WORK ORDER: A faithful copy of the entries is required, with no images in it.

━━━ MATERIAL FOR THIS TASK ━━━

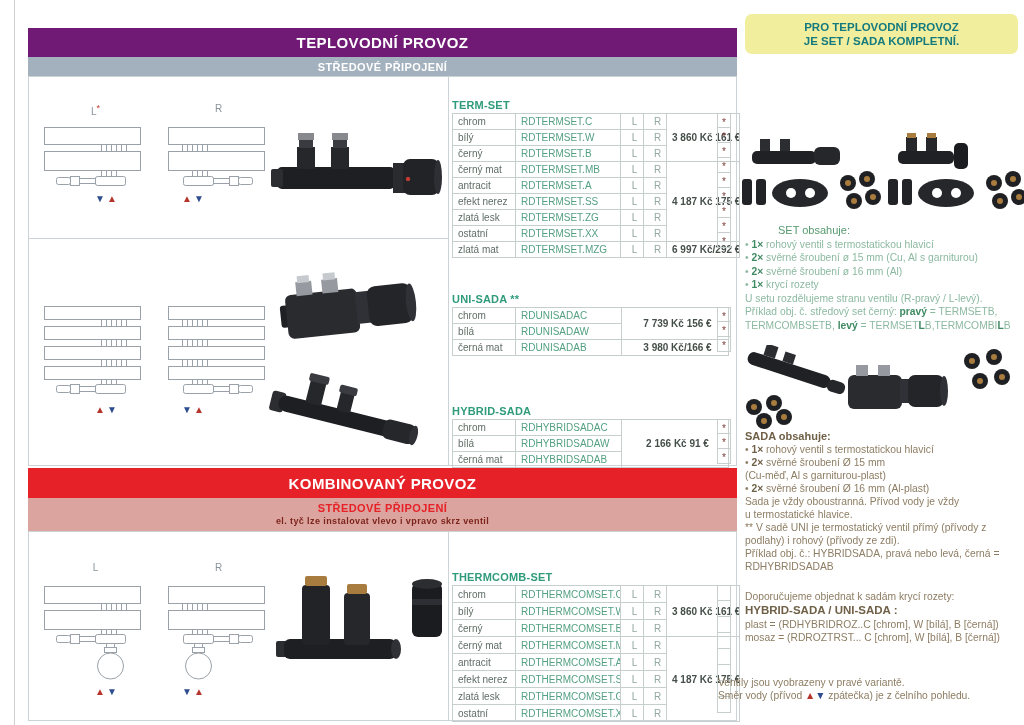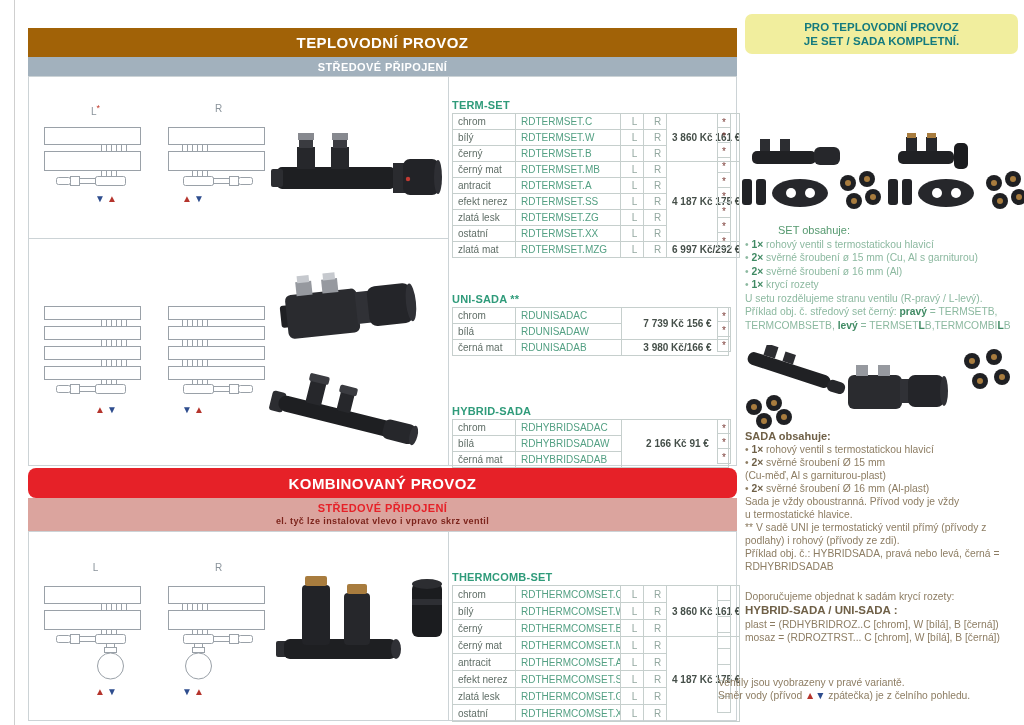--- a/index.html
+++ b/index.html
@@ -10,7 +10,7 @@
 
   
   .hdr{display:flex;align-items:center;justify-content:center;font-weight:bold;color:#fff;letter-spacing:.4px;}
-  .hdr-teal{background:#a16207;font-size:15px;}
+  .hdr-teal{background:#701a75;font-size:15px;}
   .hdr-gray{background:#a2b1bd;font-size:11px;}
   .hdr-red{background:#e62128;font-size:15px;}
   .hdr-pink{background:#dba49e;flex-direction:column;justify-content:center;line-height:13px;}

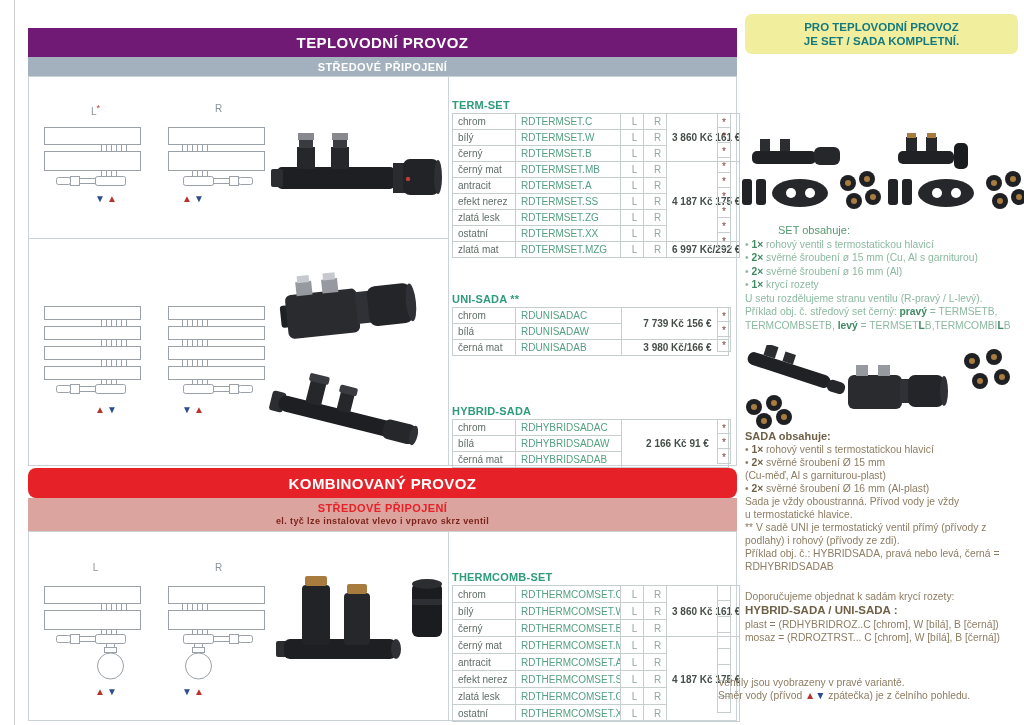--- a/index.html
+++ b/index.html
@@ -345,7 +345,7 @@
       <div>*</div>
   </div>
 
-  <div class="abs hdr hdr-red" style="left:28px;top:468px;width:709px;height:30px;border-radius:8px;">KOMBINOVANÝ PROVOZ</div>
+  <div class="abs hdr hdr-red" style="left:28px;top:468px;width:709px;height:30px;">KOMBINOVANÝ PROVOZ</div>
   <div class="abs hdr hdr-pink" style="left:28px;top:498px;width:709px;height:33px;">
     <div class="l1">STŘEDOVÉ PŘIPOJENÍ</div>
     <div class="l2">el. tyč lze instalovat vlevo i vpravo skrz ventil</div>

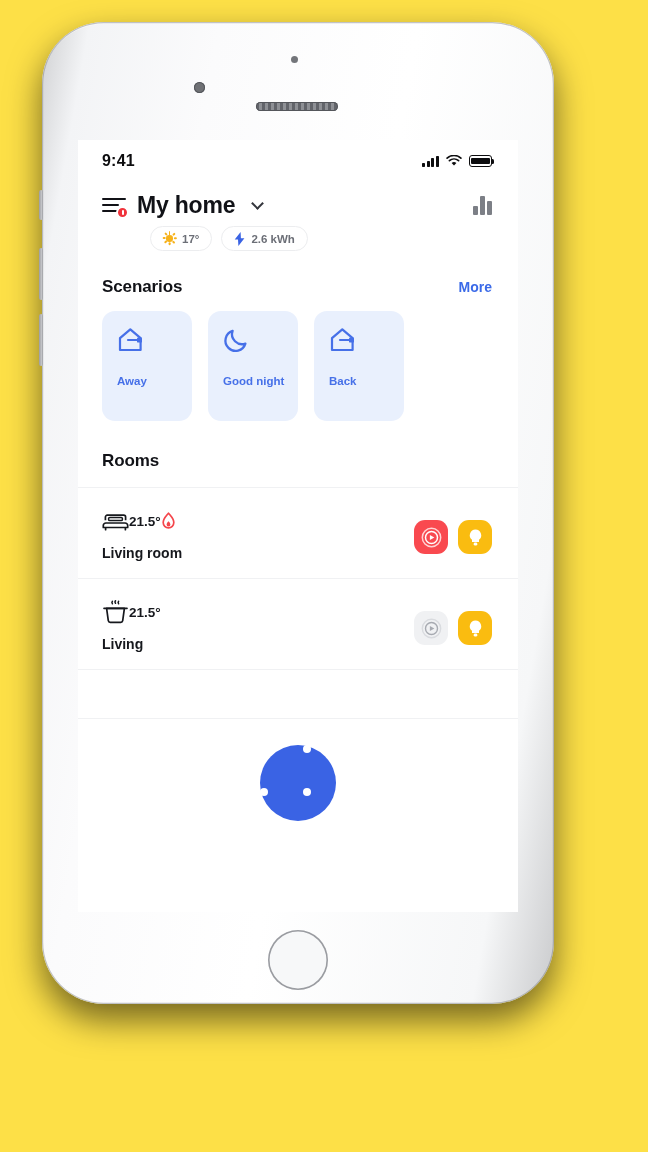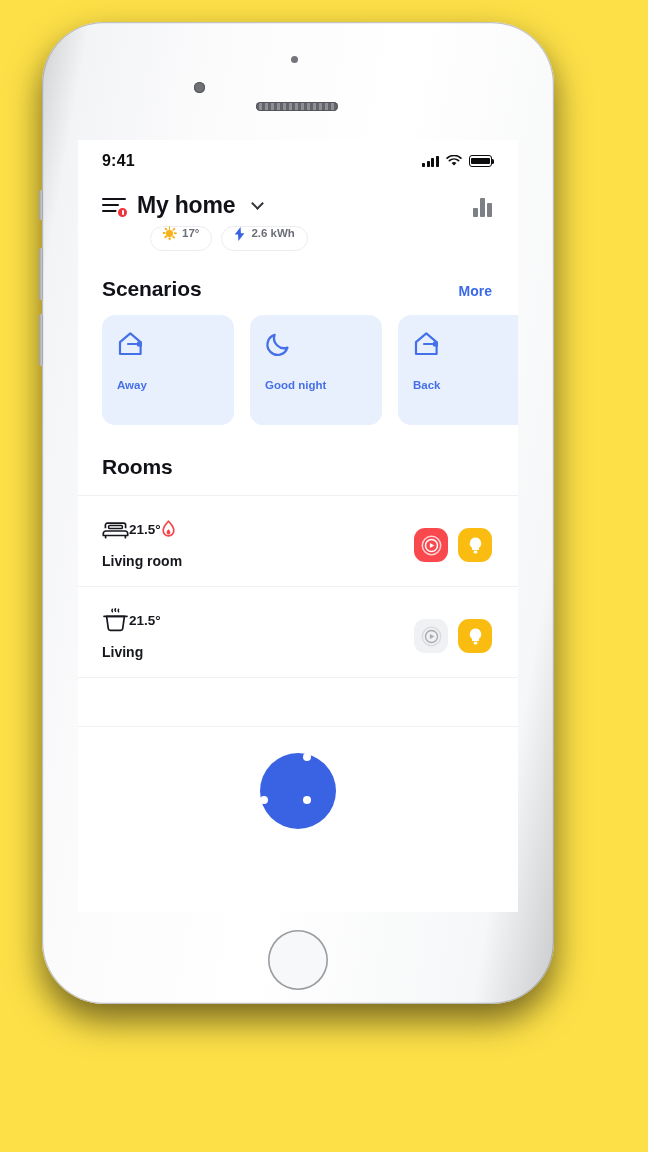--- a/index.html
+++ b/index.html
@@ -71,7 +71,7 @@
                background:#0d0d0f; border-radius:0 1.5px 1.5px 0; }
 
   
-  .header{ padding:10px 26px 0 24px; display:flex; align-items:center; justify-content:space-between; }
+  .header{ padding:10px 26px 0 24px; display:flex; align-items:flex-start; justify-content:space-between; }
   .header-left{ display:flex; align-items:center; gap:11px; }
   .menu-ic{ position:relative; width:24px; height:18px; }
   .menu-ic i{ position:absolute; left:0; height:2.6px; background:#111217; border-radius:2px; }

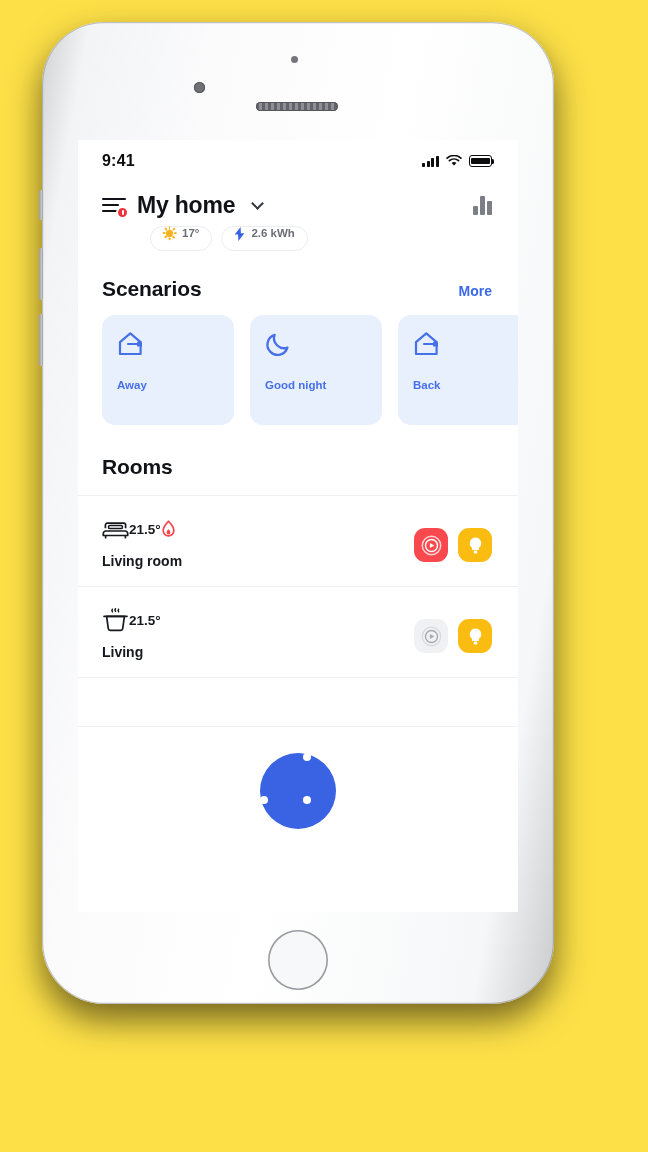--- a/index.html
+++ b/index.html
@@ -93,7 +93,7 @@
 
   
   .chips{ display:flex; gap:9px; padding:7px 0 0 72px; }
-  .chip{ display:flex; align-items:flex-start; gap:6px; height:25px; padding:0 12px;
+  .chip{ display:flex; align-items:center; gap:6px; height:25px; padding:0 12px;
          border:1px solid #ecedef; border-radius:14px; background:#fff; }
   .chip-txt{ font-size:11.5px; font-weight:600; color:#6c6f77; }
   .sun-ic{ position:relative; width:13px; height:13px; }

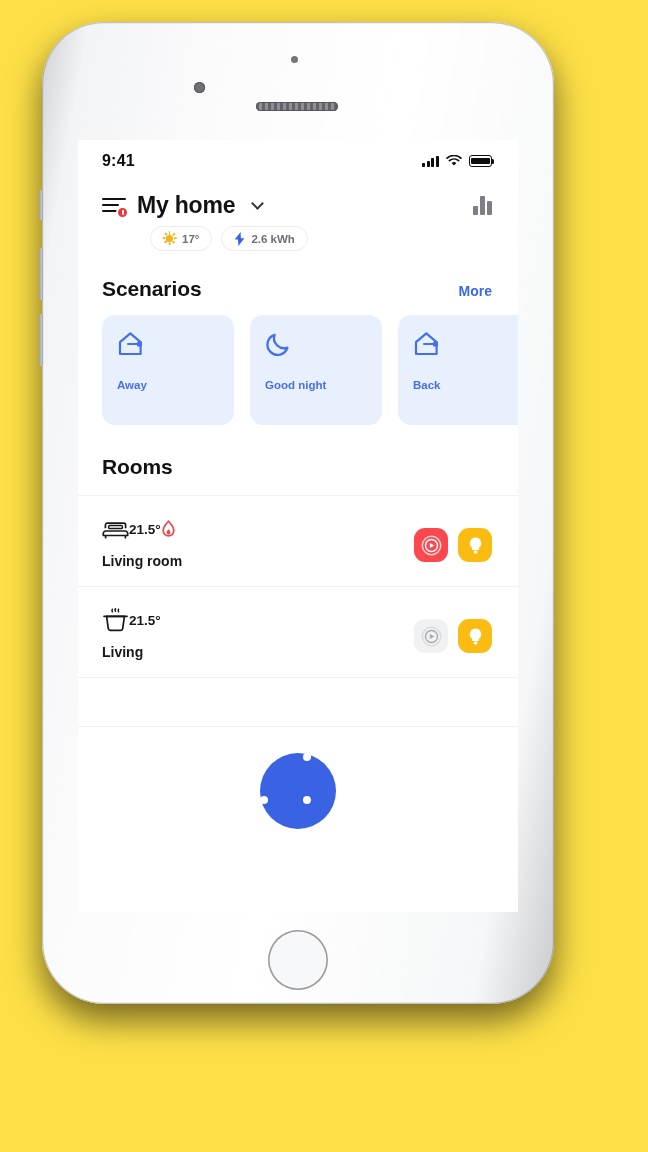--- a/index.html
+++ b/index.html
@@ -106,7 +106,7 @@
   
   .sec-head{ display:flex; align-items:baseline; justify-content:space-between;
              padding:26px 26px 0 24px; }
-  .sec-title{ font-size:21px; font-weight:700; color:#111217; letter-spacing:-.1px; }
+  .sec-title{ font-size:17px; font-weight:700; color:#111217; letter-spacing:-.1px; }
   .sec-more{ font-size:14px; font-weight:600; color:#3b6ae8; }
 
   

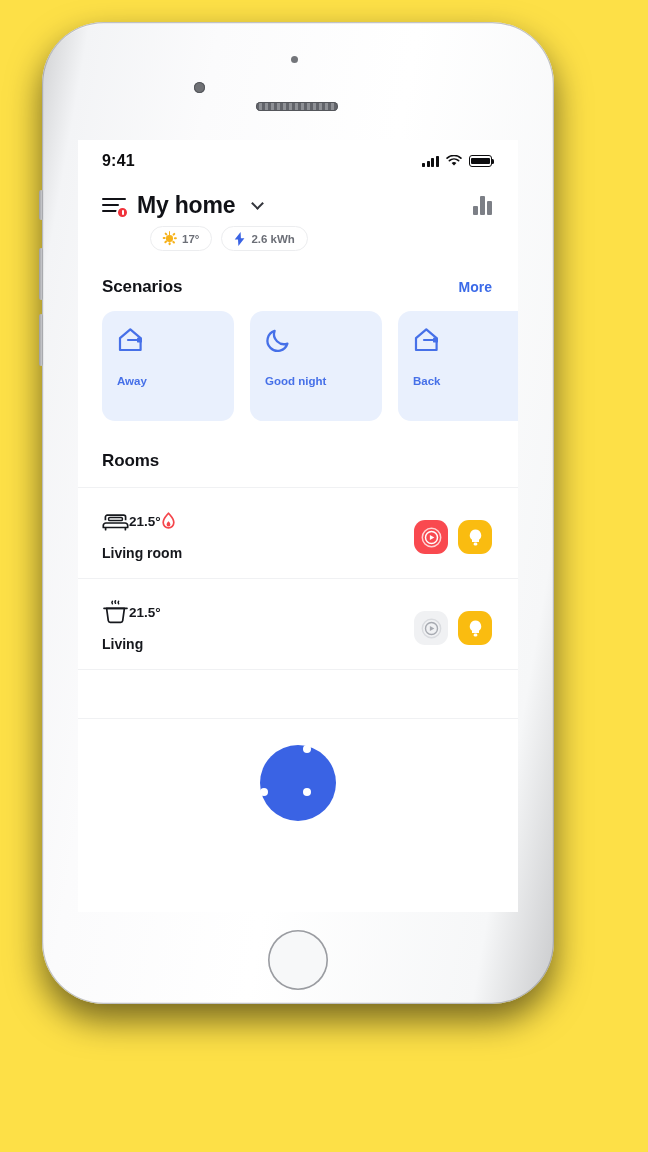--- a/index.html
+++ b/index.html
@@ -111,7 +111,7 @@
 
   
   .scen-row{ display:flex; gap:16px; padding:14px 0 0 24px; }
-  .scen-card{ flex:0 0 auto; width:132px; height:110px; background:#e9f0fd;
+  .scen-card{ flex:0 0 auto; width:90px; height:110px; background:#e9f0fd;
               border-radius:13px; padding:15px 0 0 15px; position:relative; }
   .scen-label{ position:absolute; left:15px; bottom:34px; font-size:11.5px;
                font-weight:600; color:#4670e8; white-space:nowrap; }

━━━

OUTPUT BELOW:
--- a/index.html
+++ b/index.html
@@ -10,7 +10,7 @@
 
   
   .hdr{display:flex;align-items:center;justify-content:center;font-weight:bold;color:#fff;letter-spacing:.4px;}
-  .hdr-teal{background:#a16207;font-size:15px;}
+  .hdr-teal{background:#701a75;font-size:15px;}
   .hdr-gray{background:#a2b1bd;font-size:11px;}
   .hdr-red{background:#e62128;font-size:15px;}
   .hdr-pink{background:#dba49e;flex-direction:column;justify-content:center;line-height:13px;}

--- a/index.html
+++ b/index.html
@@ -345,7 +345,7 @@
       <div>*</div>
   </div>
 
-  <div class="abs hdr hdr-red" style="left:28px;top:468px;width:709px;height:30px;border-radius:8px;">KOMBINOVANÝ PROVOZ</div>
+  <div class="abs hdr hdr-red" style="left:28px;top:468px;width:709px;height:30px;">KOMBINOVANÝ PROVOZ</div>
   <div class="abs hdr hdr-pink" style="left:28px;top:498px;width:709px;height:33px;">
     <div class="l1">STŘEDOVÉ PŘIPOJENÍ</div>
     <div class="l2">el. tyč lze instalovat vlevo i vpravo skrz ventil</div>

--- a/index.html
+++ b/index.html
@@ -71,7 +71,7 @@
                background:#0d0d0f; border-radius:0 1.5px 1.5px 0; }
 
   
-  .header{ padding:10px 26px 0 24px; display:flex; align-items:center; justify-content:space-between; }
+  .header{ padding:10px 26px 0 24px; display:flex; align-items:flex-start; justify-content:space-between; }
   .header-left{ display:flex; align-items:center; gap:11px; }
   .menu-ic{ position:relative; width:24px; height:18px; }
   .menu-ic i{ position:absolute; left:0; height:2.6px; background:#111217; border-radius:2px; }

--- a/index.html
+++ b/index.html
@@ -93,7 +93,7 @@
 
   
   .chips{ display:flex; gap:9px; padding:7px 0 0 72px; }
-  .chip{ display:flex; align-items:flex-start; gap:6px; height:25px; padding:0 12px;
+  .chip{ display:flex; align-items:center; gap:6px; height:25px; padding:0 12px;
          border:1px solid #ecedef; border-radius:14px; background:#fff; }
   .chip-txt{ font-size:11.5px; font-weight:600; color:#6c6f77; }
   .sun-ic{ position:relative; width:13px; height:13px; }

--- a/index.html
+++ b/index.html
@@ -106,7 +106,7 @@
   
   .sec-head{ display:flex; align-items:baseline; justify-content:space-between;
              padding:26px 26px 0 24px; }
-  .sec-title{ font-size:21px; font-weight:700; color:#111217; letter-spacing:-.1px; }
+  .sec-title{ font-size:17px; font-weight:700; color:#111217; letter-spacing:-.1px; }
   .sec-more{ font-size:14px; font-weight:600; color:#3b6ae8; }
 
   

--- a/index.html
+++ b/index.html
@@ -111,7 +111,7 @@
 
   
   .scen-row{ display:flex; gap:16px; padding:14px 0 0 24px; }
-  .scen-card{ flex:0 0 auto; width:132px; height:110px; background:#e9f0fd;
+  .scen-card{ flex:0 0 auto; width:90px; height:110px; background:#e9f0fd;
               border-radius:13px; padding:15px 0 0 15px; position:relative; }
   .scen-label{ position:absolute; left:15px; bottom:34px; font-size:11.5px;
                font-weight:600; color:#4670e8; white-space:nowrap; }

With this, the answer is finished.